Like a stupid teenager, I packed a bag, snuck out of my house and I ran away with Donovan. We were going to live happily every after in his shitty little apartment in New Jersey. He'd sell his horrible paintings are we would live off love." I roll over onto my stomach and toss a few pieces of candy into my mouth.

"I thought Donovan was everything my parents weren't. He was an artist, so free and full of passion. He didn't seem to care about money, or if my clothes were wrinkled or even if they matched. It seemed like he just liked me. But the truth is, he was broke and the only person that bought his work was his mother. In reality, Donovan's very materialistic, and very much into image and having things. The only difference is that he hates to spend his own money." I sit up and sit cross my legs on the bed.

"Late that night my parents came to steal me back. I told my sister, Gretchen, where I was so she could contact me and she promised not to rat me out. However, my father could be very persuasive and was able to get it out of her.

It was the worst night of my life, even to this day, its still the worst night. Donovan had just taken my virginity and it was horrible...I mean horrible. He did not know how to be gentle and blood was everywhere. My dad busted down the door and found me naked in the bloody sheets. He pulled me out of the bed, made me get dressed, and dragged me screaming from Donovan and our love nest." I roll my body down and cover my face for a moment, remembering the night. "My mother was so disappointed and upset and I've never seen my father so distraught.

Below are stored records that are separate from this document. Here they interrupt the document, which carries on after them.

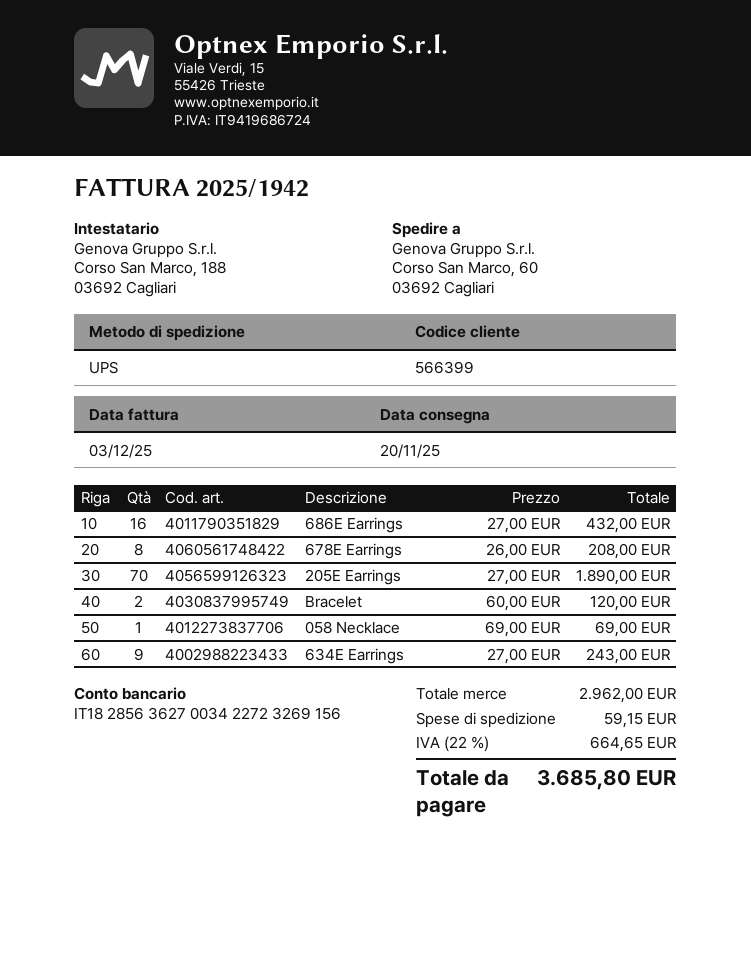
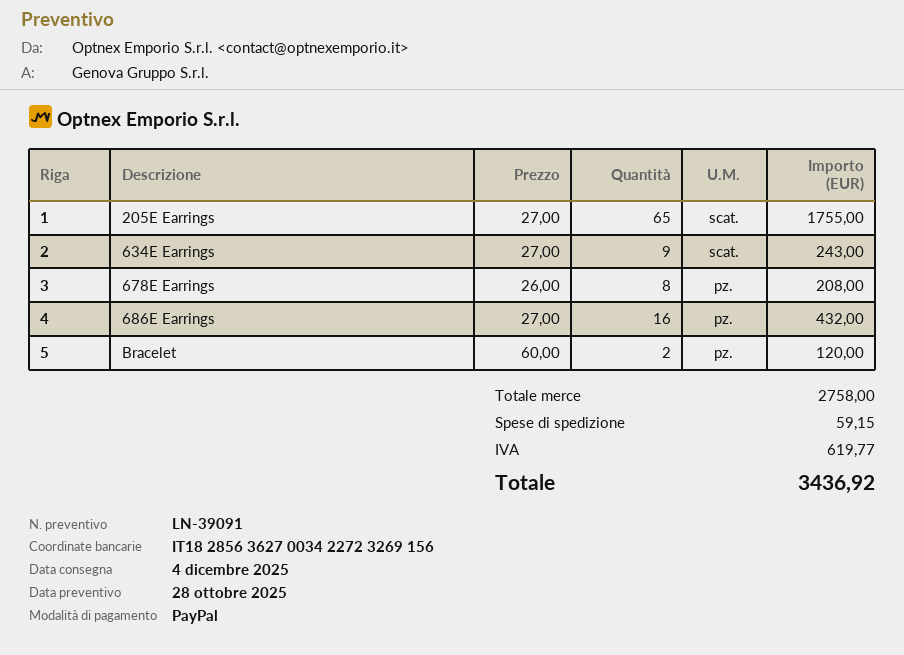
delivery date: 2025-11-20 -> 2025-12-04
205E Earrings: 70 x 27.00 = 1890.00 -> 65 x 27.00 = 1755.00
058 Necklace: 1 x 69.00 = 69.00 -> none
subtotal: 2962.00 -> 2758.00
tax: 664.65 -> 619.77
total: 3685.80 -> 3436.92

A drunk driver plowed into the side of my parent's car. We flipped about three times and went into a ditch..it was the last I saw of them." I look at both of their stunned faces. "I stayed with Donovan for too long trying to convince myself that he was worth it. I felt like admitting they were right, all along, was like I had actually killed them. Also, Donovan was all I had. Without Gretchen, I have no one. But, my parents were right. Donovan was everything they feared he was, and more. For six years, I've endured his torment."